- Brief:
What are the lines below, starting at the line containing "color: #000000 ->" and ending at the line containing "background: #0c4a6e ->"? Write them out exactly, ends included, without pictures.

- Dataset entries:
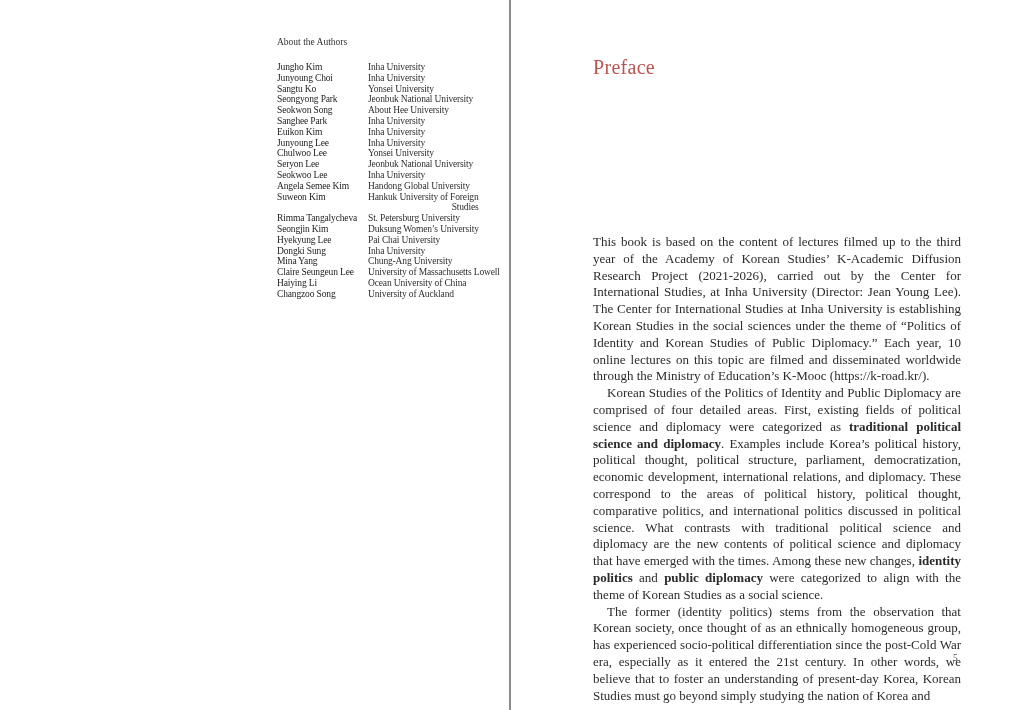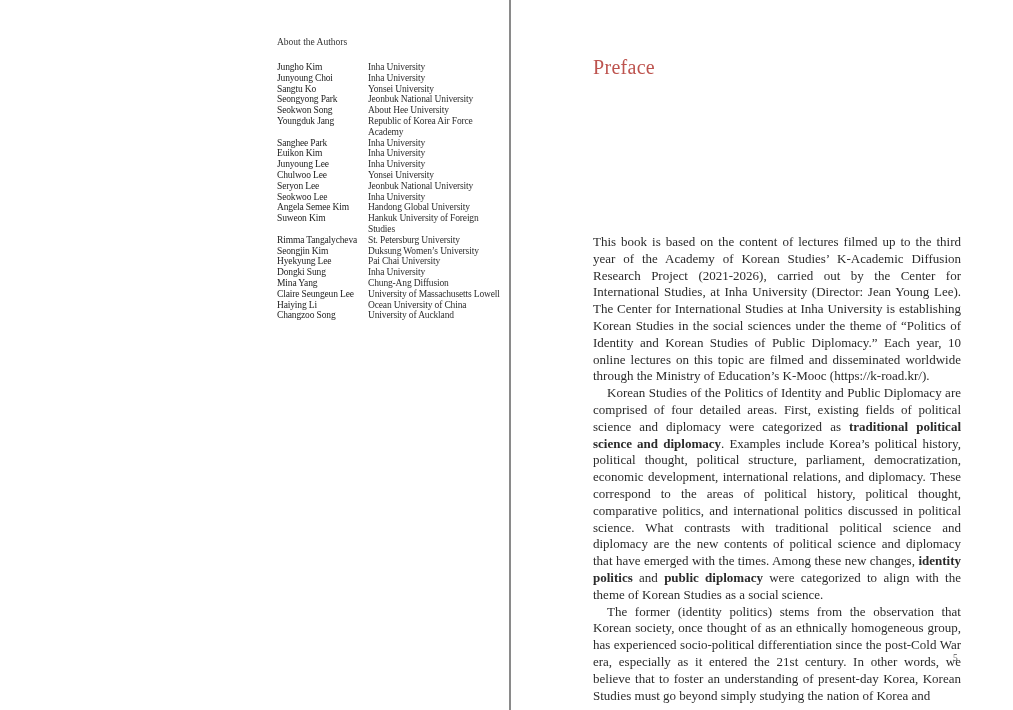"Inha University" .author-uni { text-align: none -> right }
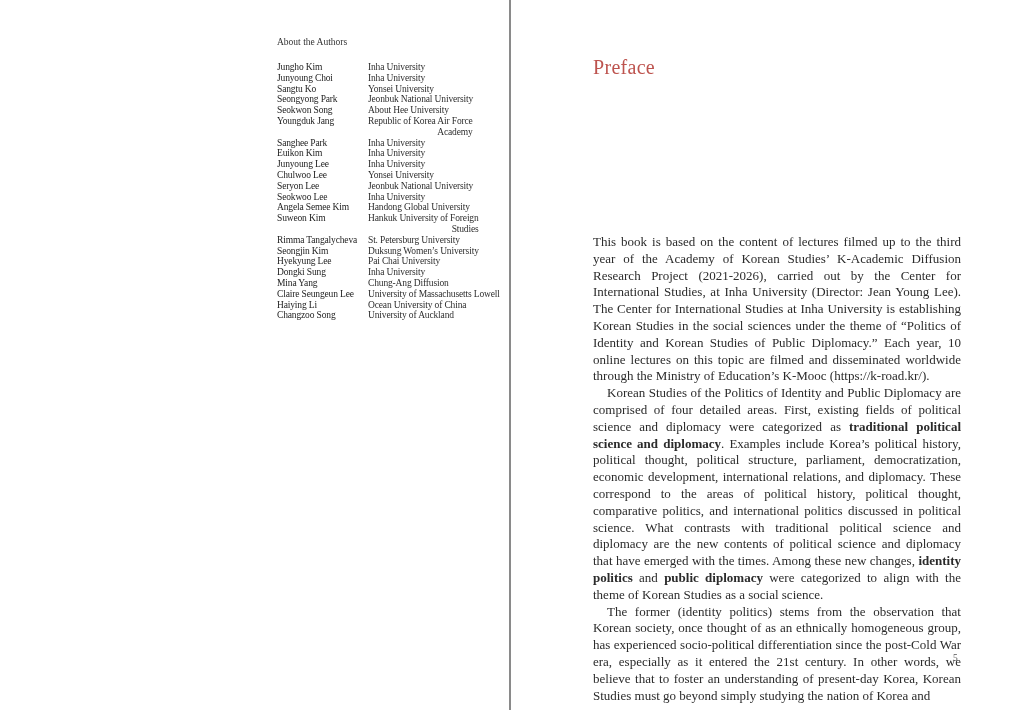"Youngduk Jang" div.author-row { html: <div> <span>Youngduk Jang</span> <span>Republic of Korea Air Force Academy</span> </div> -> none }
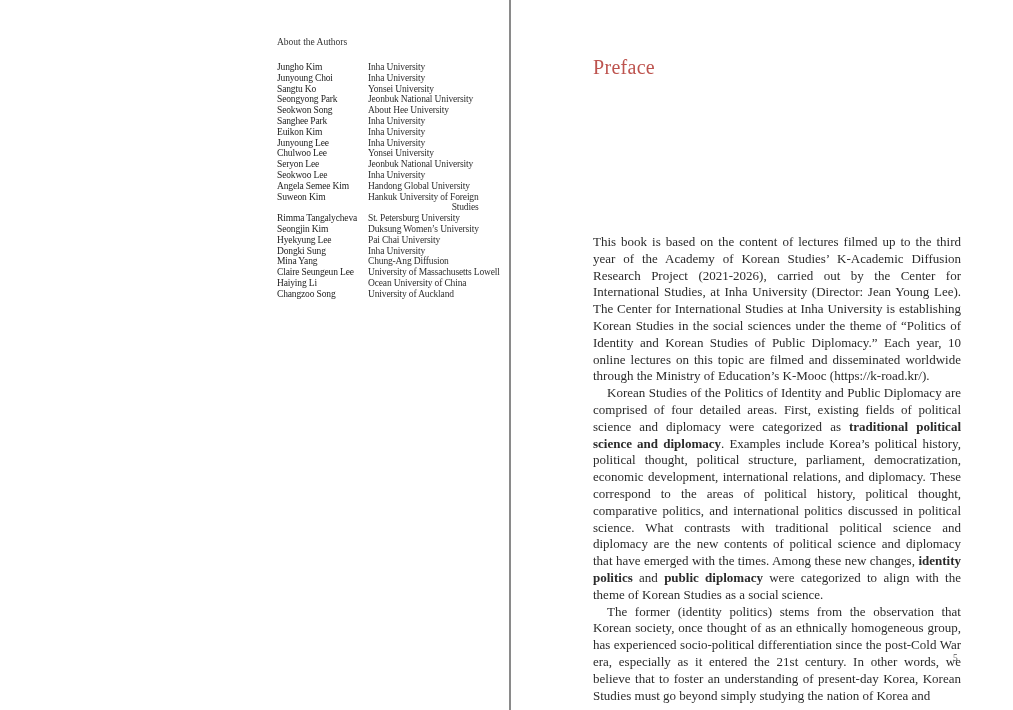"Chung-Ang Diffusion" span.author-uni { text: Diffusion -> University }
--
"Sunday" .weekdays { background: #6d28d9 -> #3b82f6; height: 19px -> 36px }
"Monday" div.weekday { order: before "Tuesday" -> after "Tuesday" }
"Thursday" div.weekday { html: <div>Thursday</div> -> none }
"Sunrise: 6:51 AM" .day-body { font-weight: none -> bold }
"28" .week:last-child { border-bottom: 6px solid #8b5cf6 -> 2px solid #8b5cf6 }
==
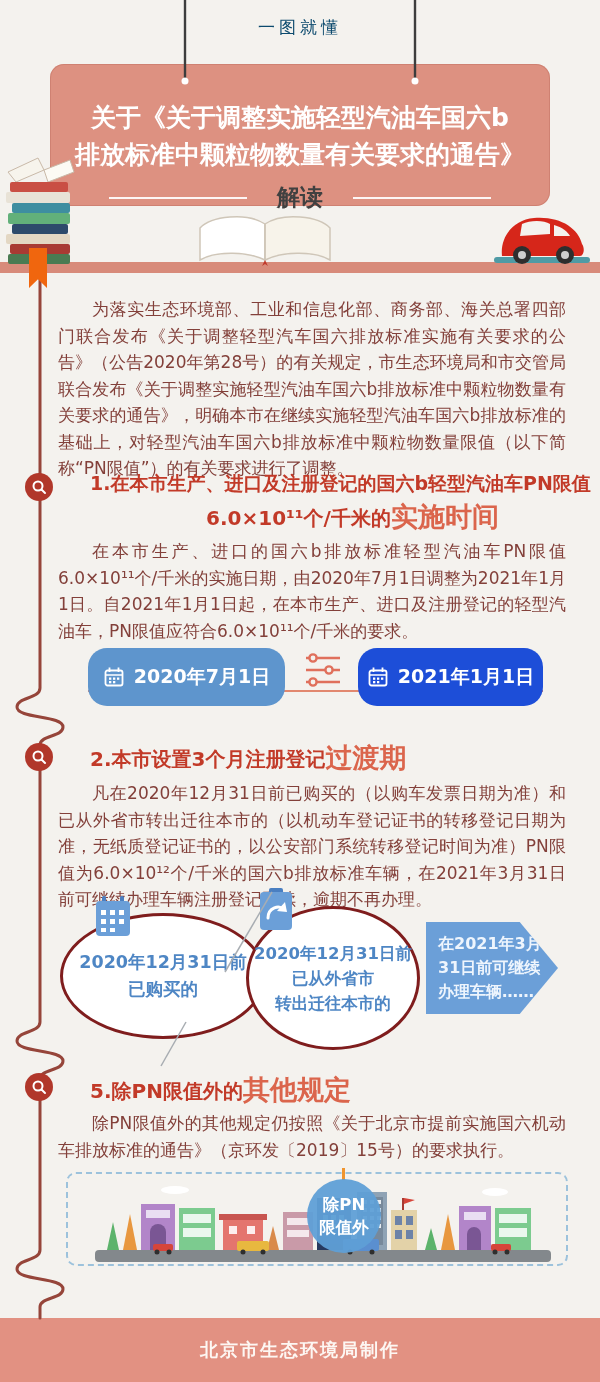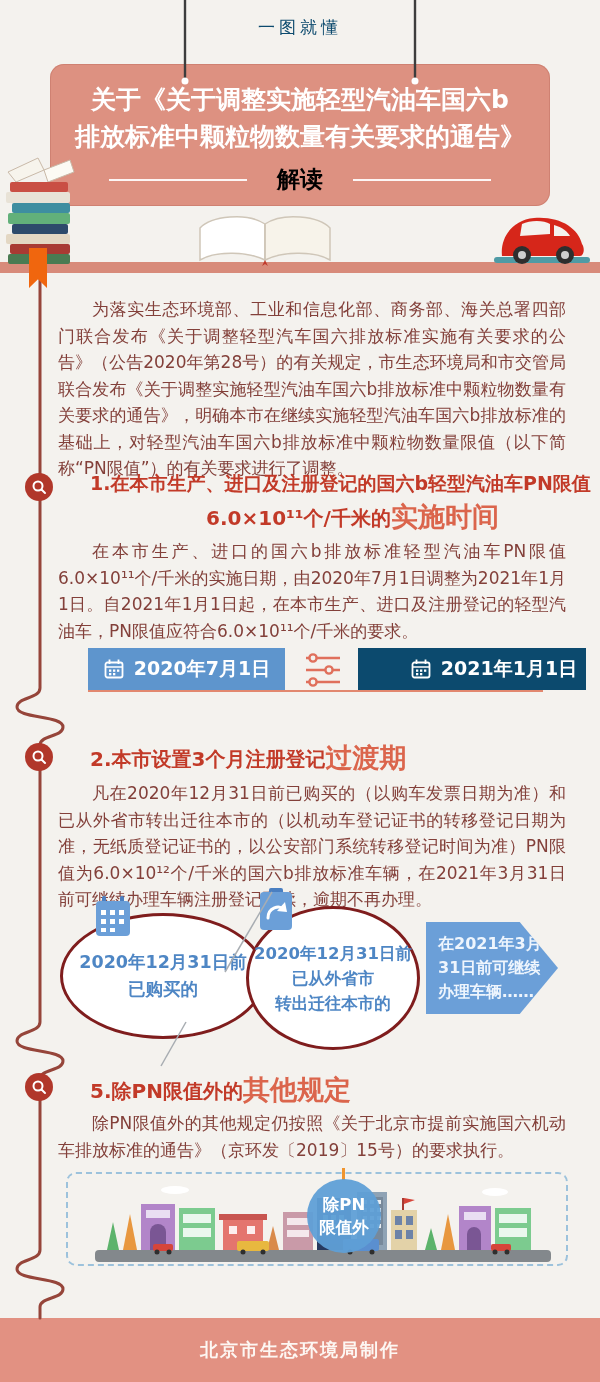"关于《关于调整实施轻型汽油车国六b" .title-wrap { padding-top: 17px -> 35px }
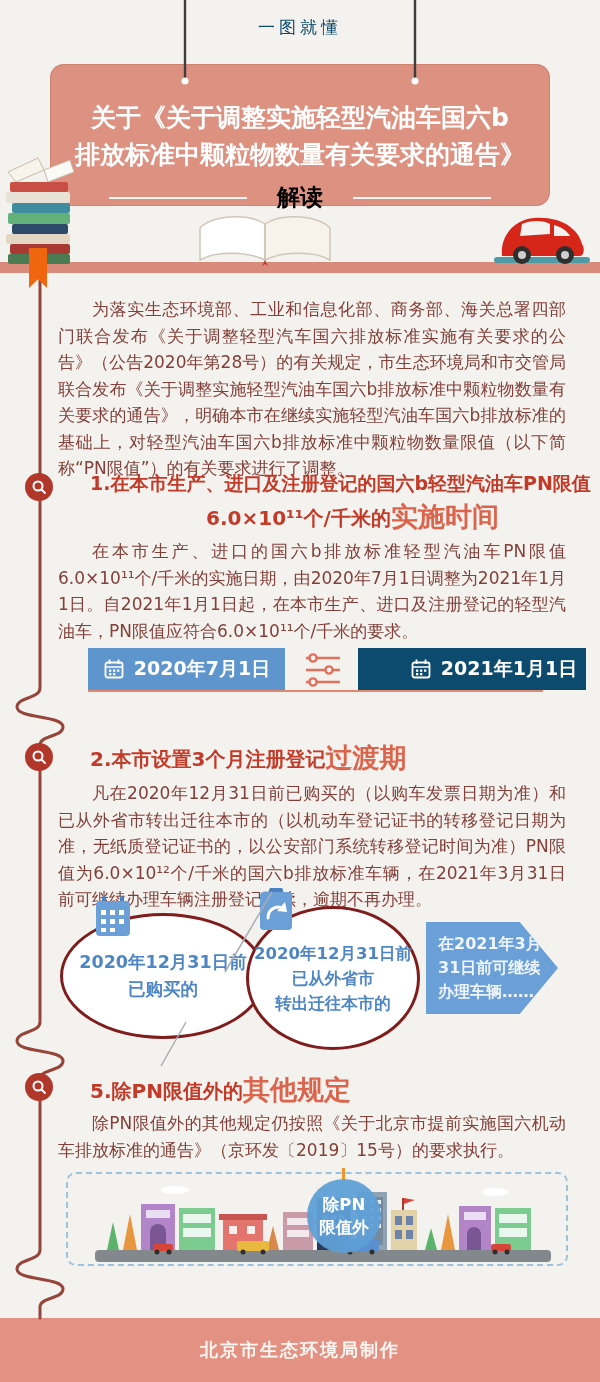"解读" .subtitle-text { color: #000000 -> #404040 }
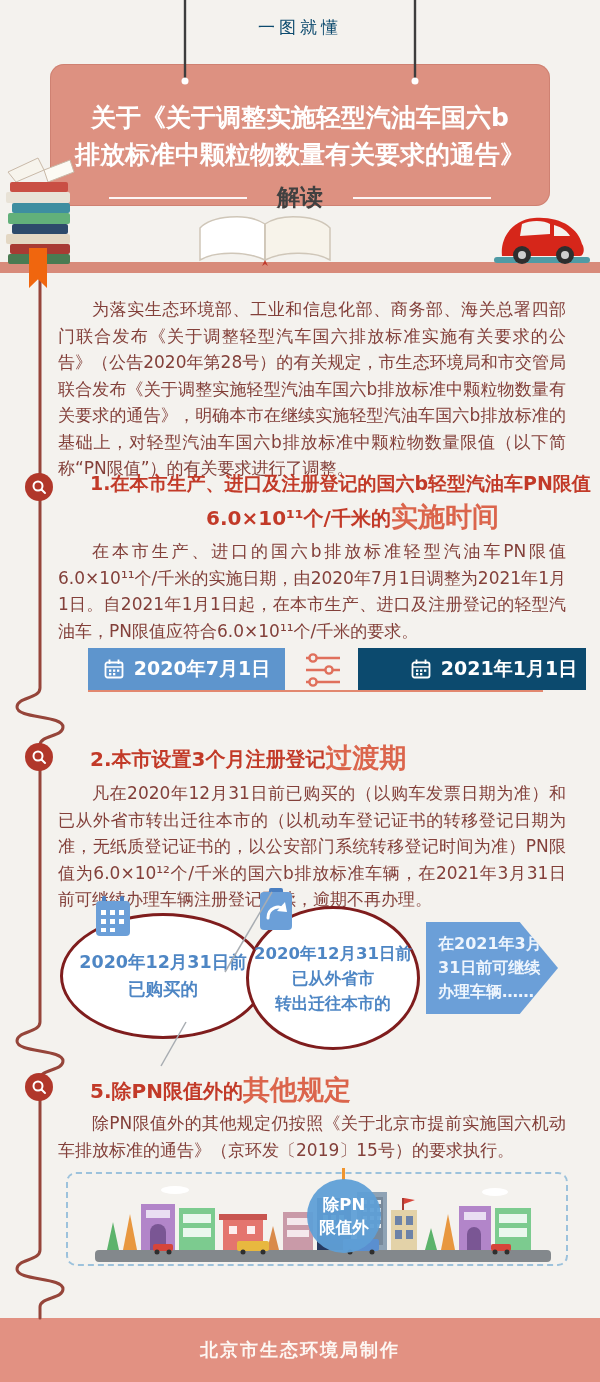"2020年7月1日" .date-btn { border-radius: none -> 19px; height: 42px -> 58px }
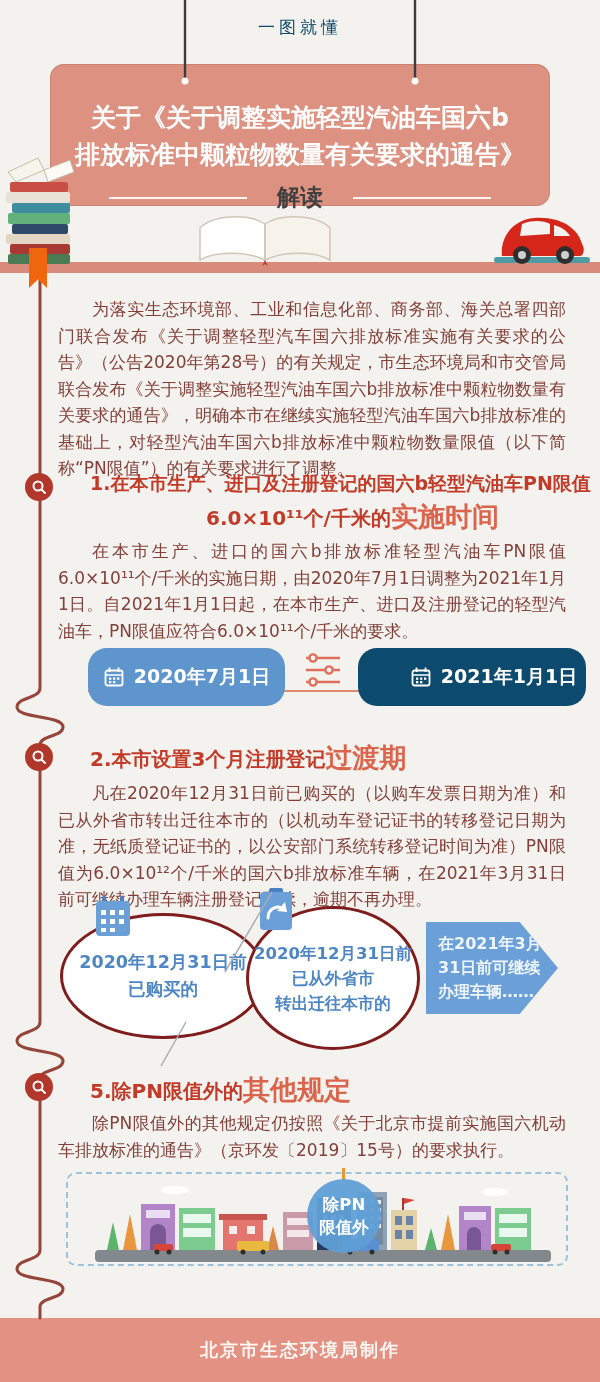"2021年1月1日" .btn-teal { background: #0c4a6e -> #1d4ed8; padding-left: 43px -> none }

- Task answer:
"解读" .subtitle-text { color: #000000 -> #404040 }
"2020年7月1日" .date-btn { border-radius: none -> 19px; height: 42px -> 58px }
"2021年1月1日" .btn-teal { background: #0c4a6e -> #1d4ed8; padding-left: 43px -> none }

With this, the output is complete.